Saturday, September 22, 2007

Egocentric

On my post the other day about my psychotic experiences and belief that things that had happened to me in my life harboured a divine message, kodeureum left the following comment:

please remember that you are just one infinitessimally minute fragment of that entity called humankind.

At first it stung. Like: "get real BPG, you're just an inconsequential piece of shit in the wider scheme of things". Ouch!

But actually K had a very good point. The classic symptoms of psychosis:

  • feeling that people on television or radio are talking about, or talking directly to them
  • believing that headlines or stories in newspapers are written especially for them
  • having the experience that people (often strangers) drop hints or say things about them behind their back
  • believing that events (even world events) have been deliberately contrived for them, or have special personal significance
  • seeing objects or events as being deliberately set up to convey a special or particular meaning
quoted from Wikipedia

In other words psychotics think that the world revolves around them - LITERALLY. And maybe that's why 'Tart (a friend who has also suffered genuine grade psychosis) recently said:

I actually walked out of 'The Truman Show' because I could not stand the psychoticness of it. It bothered me so much.

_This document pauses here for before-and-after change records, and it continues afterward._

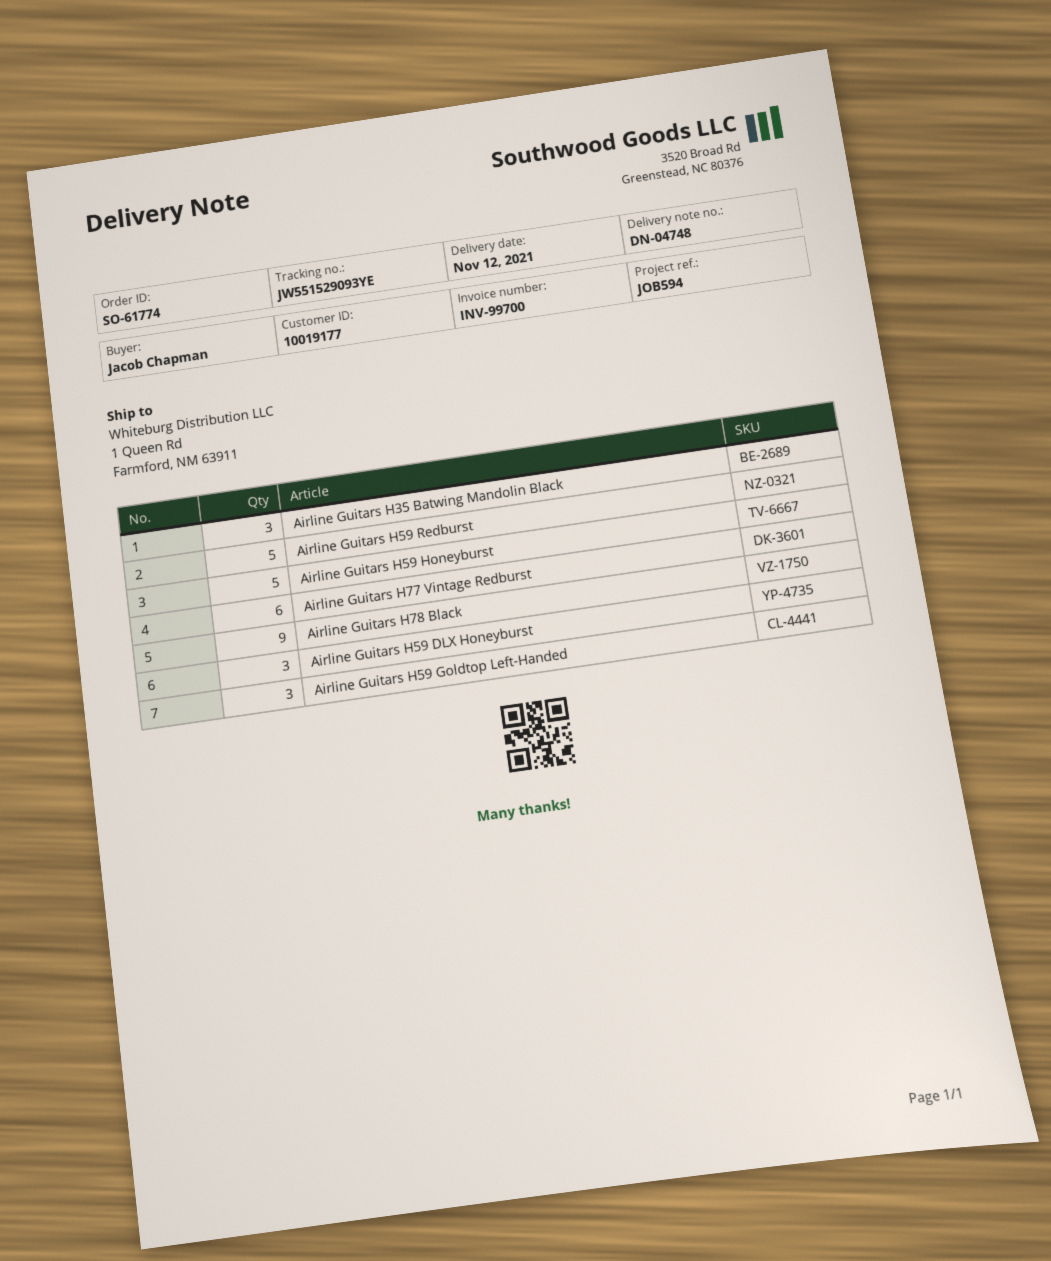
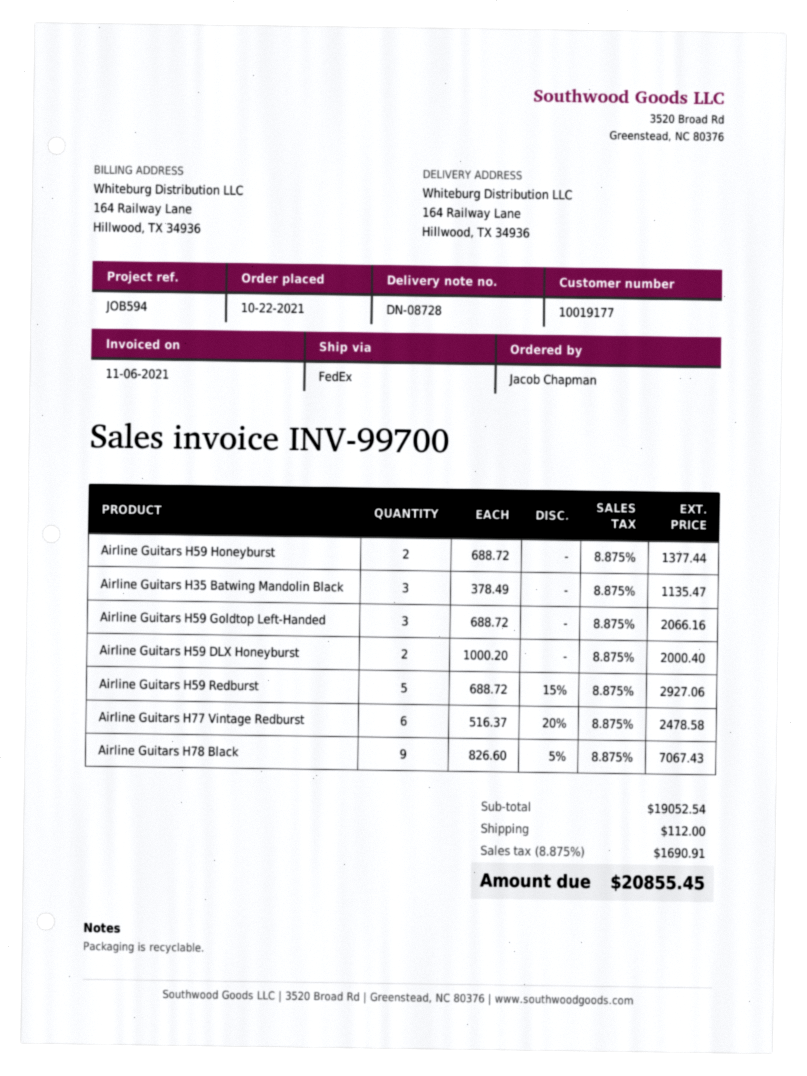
delivery note number: DN-04748 -> DN-08728
ship to: 1 Queen Rd, Farmford, NM 63911 -> 164 Railway Lane, Hillwood, TX 34936
Airline Guitars H59 Honeyburst: 5 -> 2
Airline Guitars H59 DLX Honeyburst: 3 -> 2

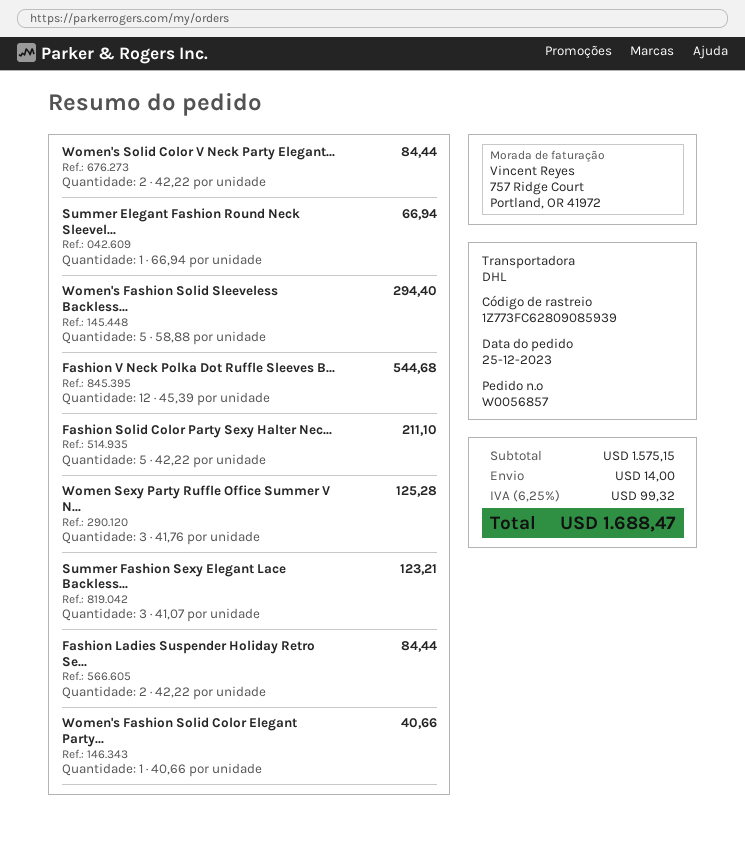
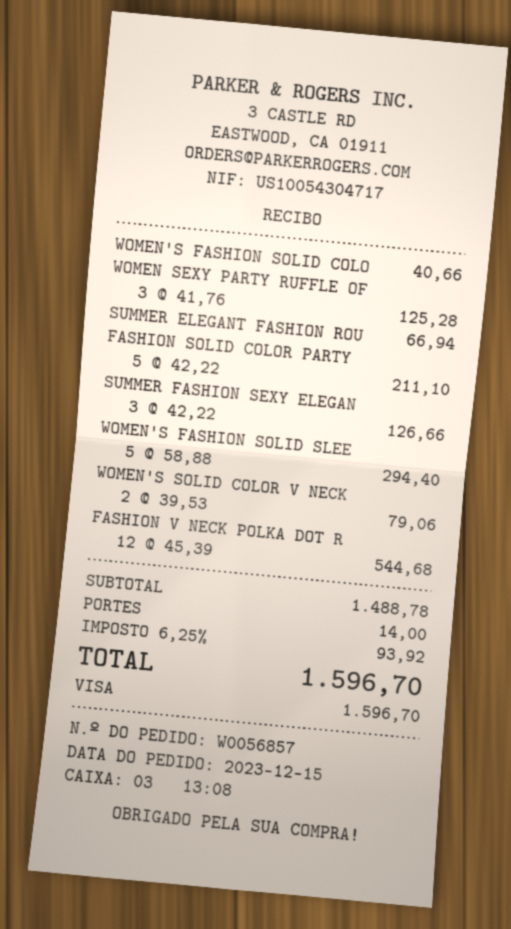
order date: 2023-12-25 -> 2023-12-15
Women's Solid Color V Neck Party Elegant...: 2 x 42.22 = 84.44 -> 2 x 39.53 = 79.06
Summer Fashion Sexy Elegant Lace Backless...: 3 x 41.07 = 123.21 -> 3 x 42.22 = 126.66
Fashion Ladies Suspender Holiday Retro Se...: 2 x 42.22 = 84.44 -> none
subtotal: 1575.15 -> 1488.78
tax: 6.25% = 99.32 -> 6.25% = 93.92
total: 1688.47 -> 1596.70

Funny thing is that I've watched the Truman show 5 times (one of my best). And, just like Tart, the reason that movie sticks out with me, is that it comes the closest to showing what psychosis really feels like (but unlike Tart I taunt myself with these memories in a kind of masochist way) In the Movie, the central character Truman eventually works out that:
  • feeling that people on television or radio are talking about, or talking directly to them
  • believing that headlines or stories in newspapers are written especially for them
  • having the experience that people (often strangers) drop hints or say things about them behind their back
  • believing that events (even world events) have been deliberately contrived for them, or have special personal significance
  • seeing objects or events as being deliberately set up to convey a special or particular meaning
What makes the movie so brilliant is that, in fact, the world IS revolving around him. Which just makes it even the more psychotic-like.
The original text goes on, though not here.